**Work instruction:**
List every line in this data where the string "Bugfix" occurs.

(Before-and-after change data)
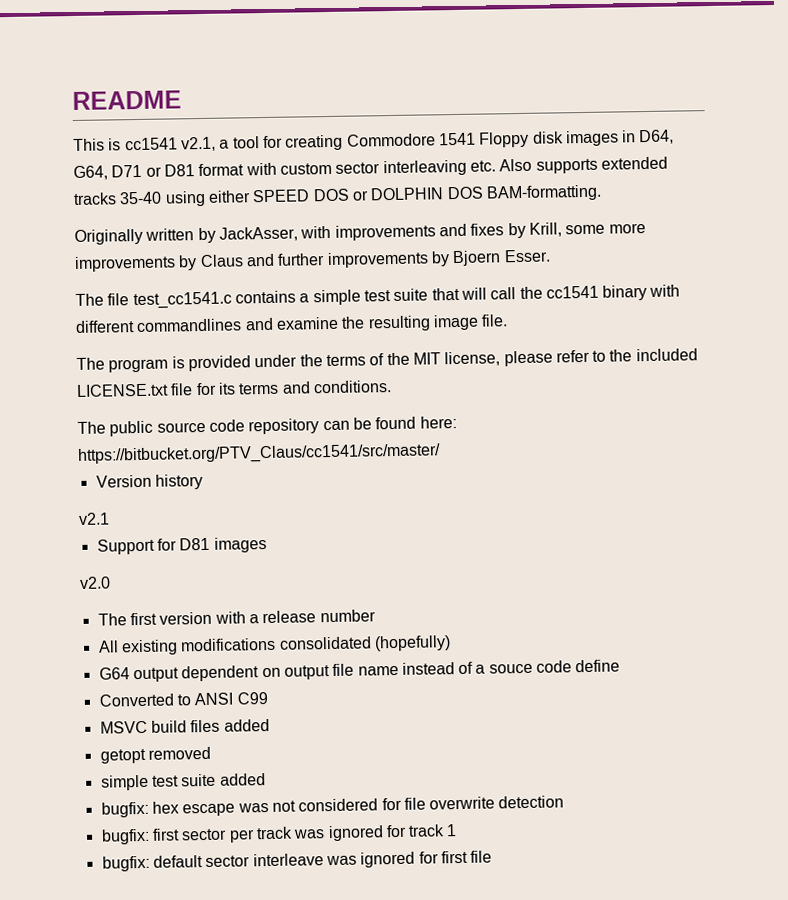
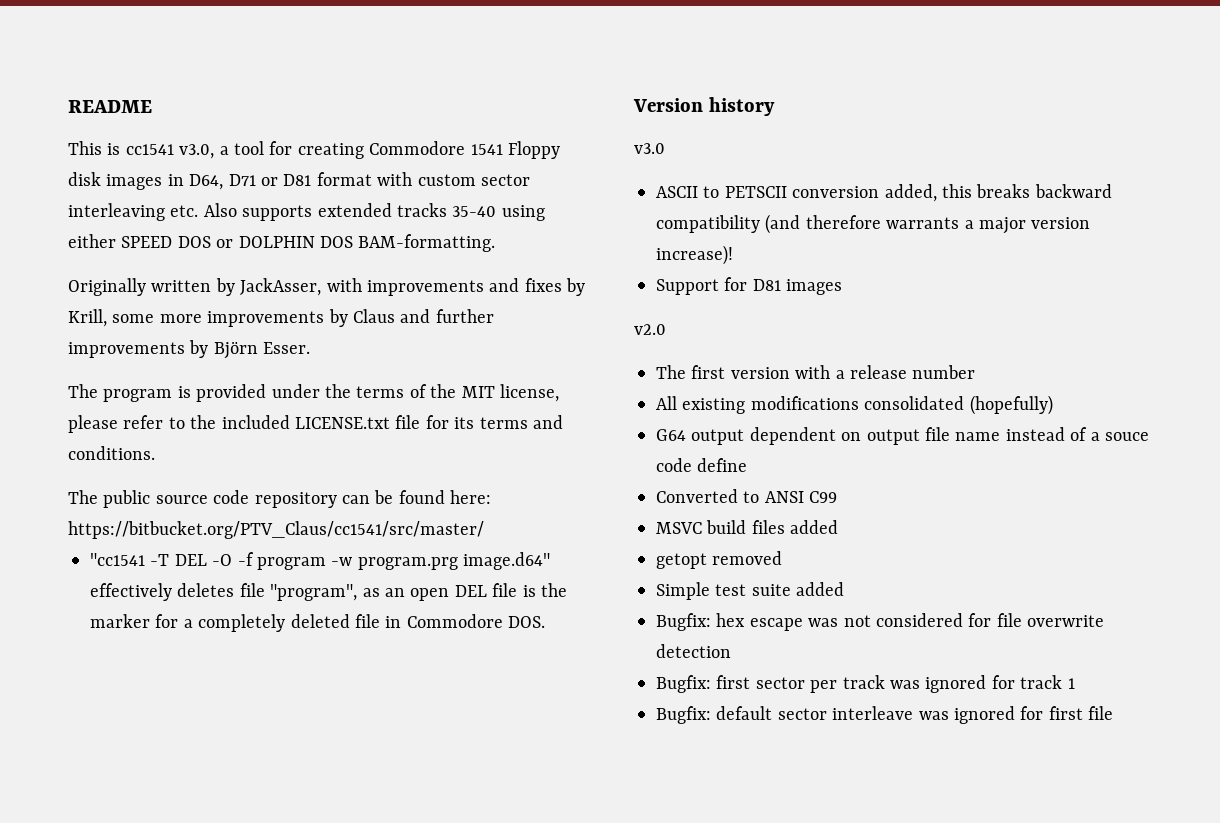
[180,136,216,152] v2.1, -> [179,144,215,159] v3.0,
[73,165,108,180] G64, -> (224, 182) none
[452,250,502,267] Bjoern -> [213,341,258,359] Björn
[75,284,681,310] [75,314,509,333] // The file test_cc1541.c contains a simple test suite that will call the cc1541 binary with different commandlines and examine the resulting image file. -> (311, 348) none
[95,474,203,490] [78,512,110,525] Version history // v2.1 -> [90,552,551,570] [90,583,567,601] [90,614,546,632] [633,97,775,116] [634,143,665,154] [656,184,1112,202] [656,214,1091,234] [656,245,733,265] "cc1541 -T DEL -O -f program -w program.prg image.d64" effectively deletes file "program", as an open DEL file is the marker for a completely deleted file in Commodore DOS. // Version history // v3.0 // ASCII to PETSCII conversion added, this breaks backward compatibility (and therefore warrants a major version increase)!
[100,774,149,791] simple -> [656,582,710,600] Simple
[100,801,149,818] bugfix: -> [656,613,711,631] Bugfix:
[100,828,150,845] bugfix: -> [656,675,711,693] Bugfix:
[101,855,150,872] bugfix: -> [656,706,711,724] Bugfix:

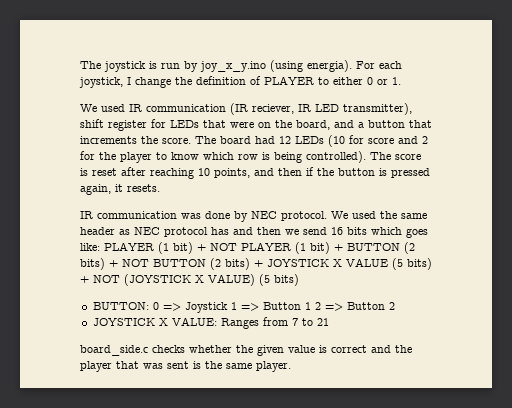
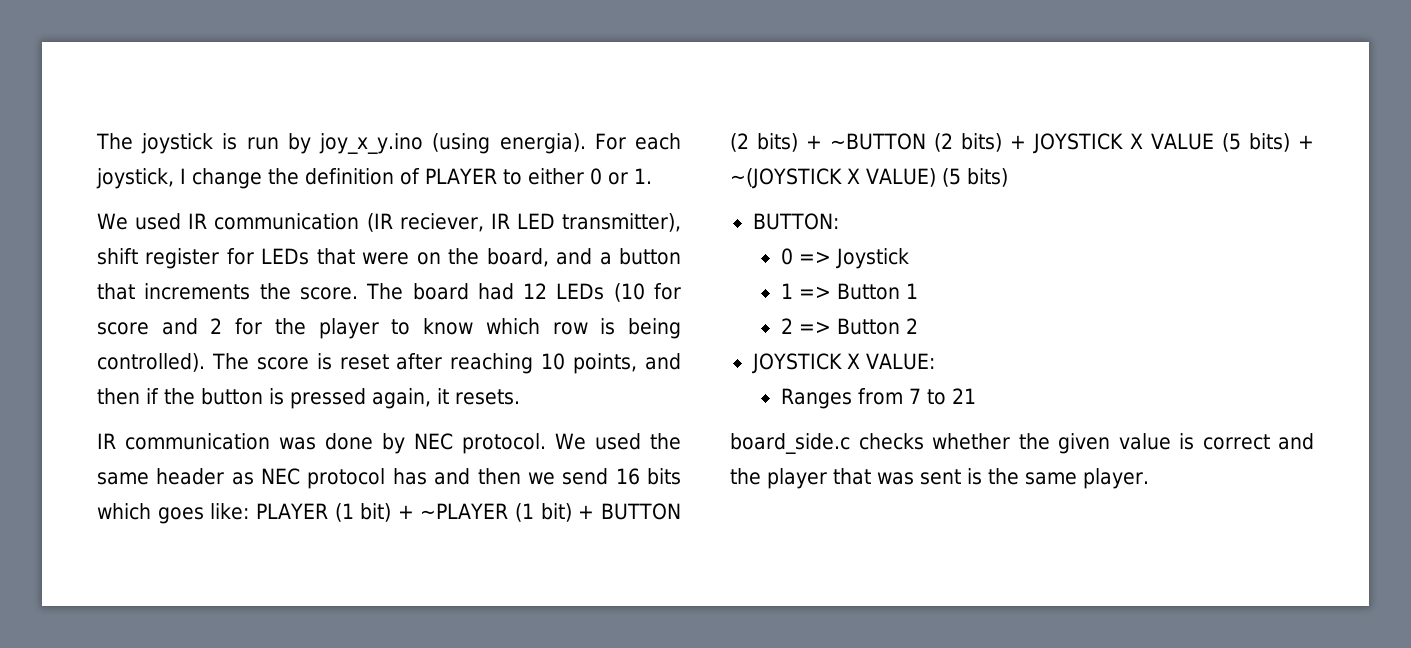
[210,242,291,251] NOT PLAYER -> [420,503,509,519] ~PLAYER
[122,259,206,267] NOT BUTTON -> [830,133,927,150] ~BUTTON
[93,274,191,286] NOT (JOYSTICK -> [730,168,842,189] ~(JOYSTICK
(149, 306) none -> (839, 221) //
(228, 307) none -> (909, 258) //
(311, 306) none -> (918, 291) //
(217, 321) none -> (935, 361) //

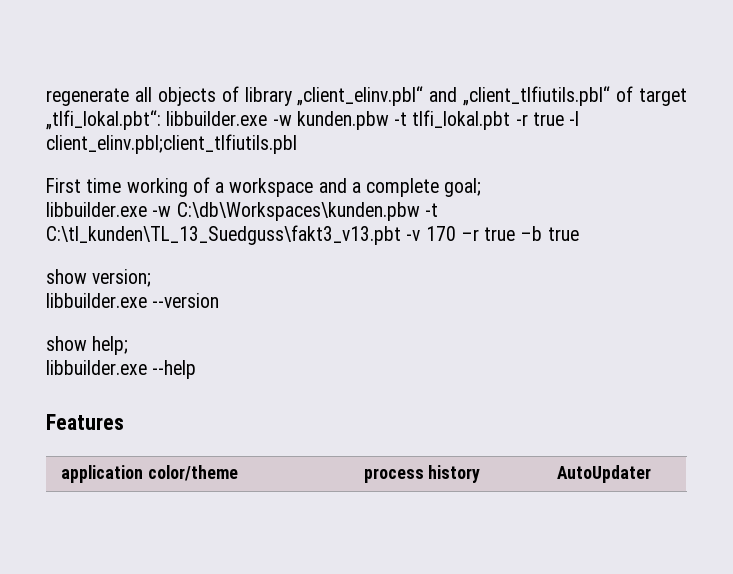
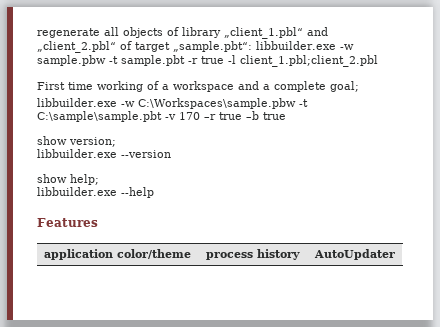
[297,86,611,106] „client_elinv.pbl“ and „client_tlfiutils.pbl“ -> [224,27,328,39] [37,41,116,53] „client_1.pbl“ and „client_2.pbl“
[46,110,511,130] „tlfi_lokal.pbt“: libbuilder.exe -w kunden.pbw -t tlfi_lokal.pbt -> [173,41,354,52] [37,55,185,66] „sample.pbt“: libbuilder.exe -w sample.pbw -t sample.pbt
[46,134,297,154] client_elinv.pbl;client_tlfiutils.pbl -> [240,55,378,67] client_1.pbl;client_2.pbl
[176,202,438,221] [46,225,401,245] C:\db\Workspaces\kunden.pbw -t C:\tl_kunden\TL_13_Suedguss\fakt3_v13.pbt -> [137,98,308,109] [37,111,162,122] C:\Workspaces\sample.pbw -t C:\sample\sample.pbt

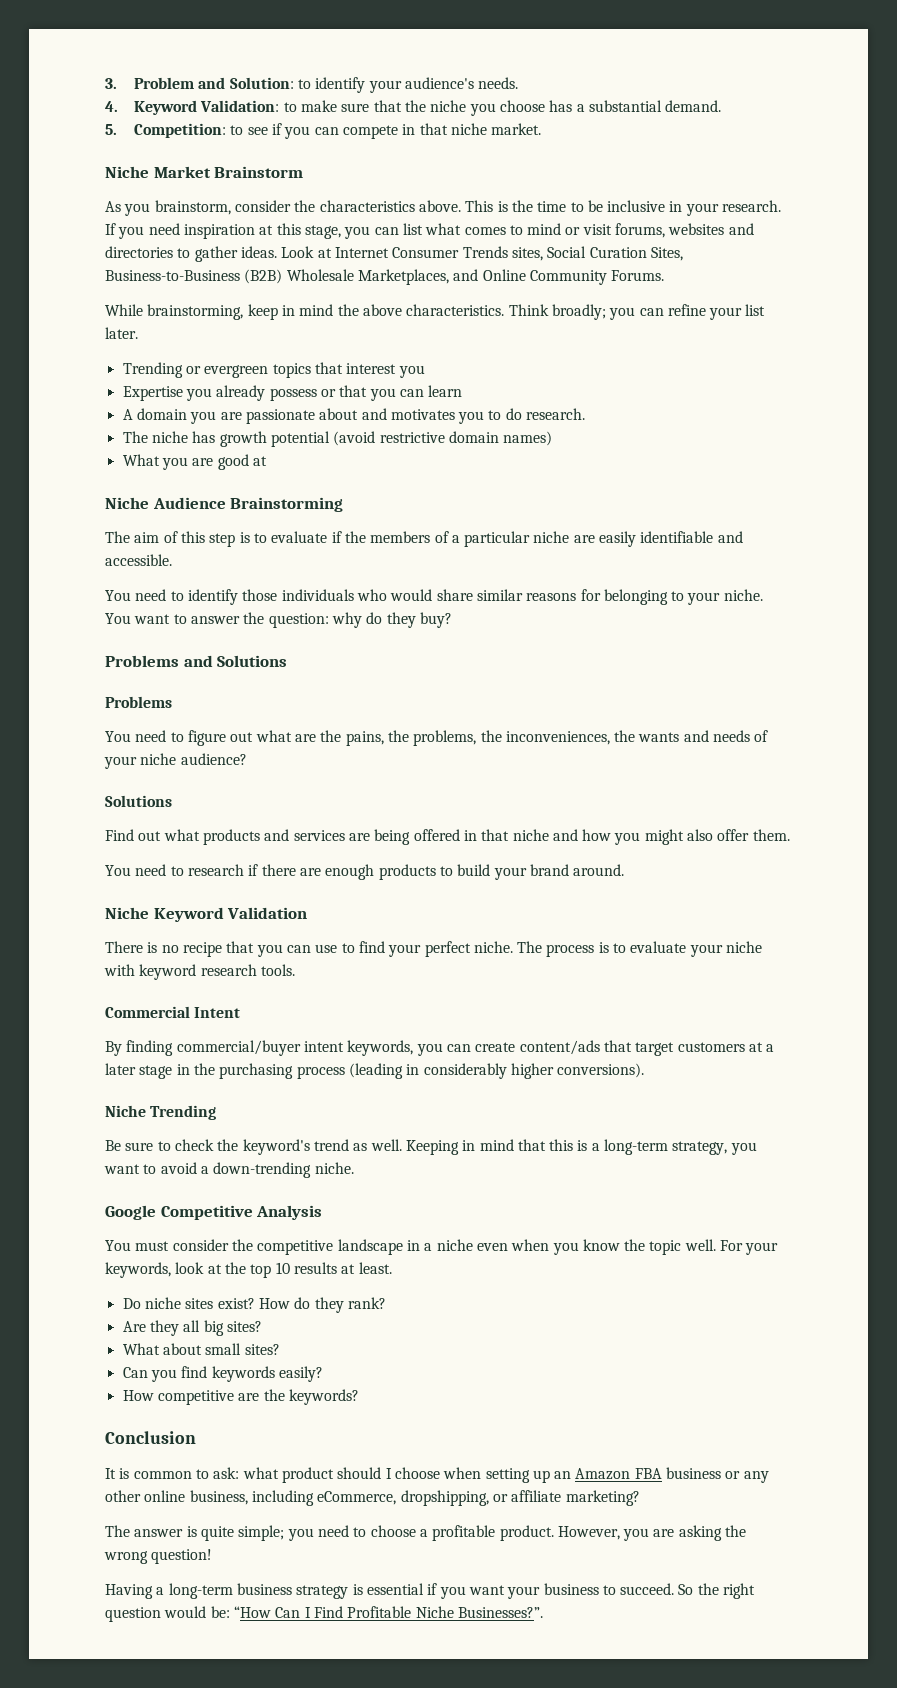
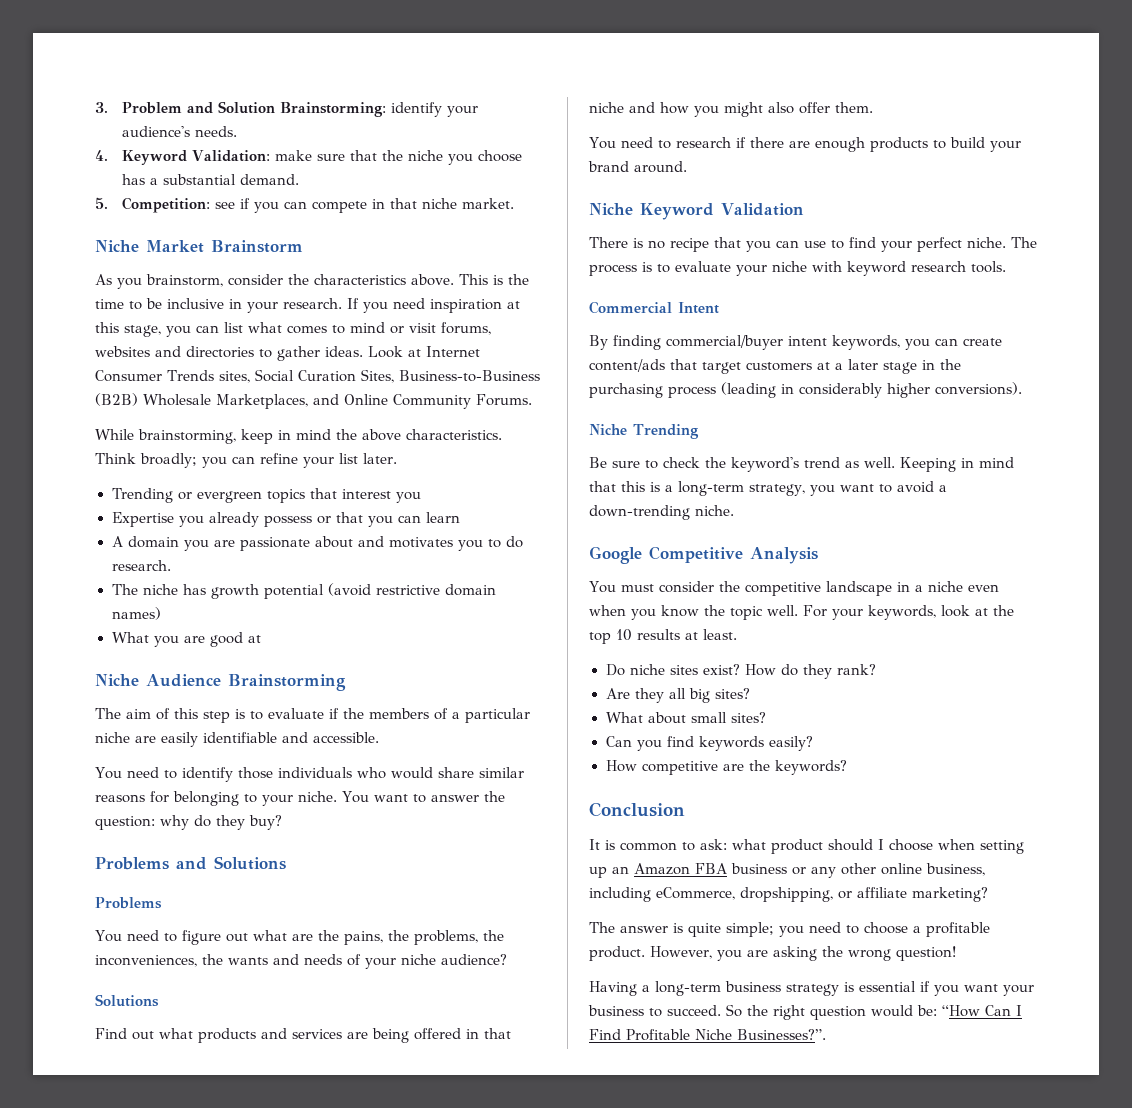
[229,77,311,89] Solution: to -> [218,101,387,117] Solution Brainstorming:
[283,102,297,112] to -> (271, 156) none
[230,125,244,135] to -> (211, 205) none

**Answer section:**
[100,801,149,818] bugfix: -> [656,613,711,631] Bugfix:
[100,828,150,845] bugfix: -> [656,675,711,693] Bugfix:
[101,855,150,872] bugfix: -> [656,706,711,724] Bugfix:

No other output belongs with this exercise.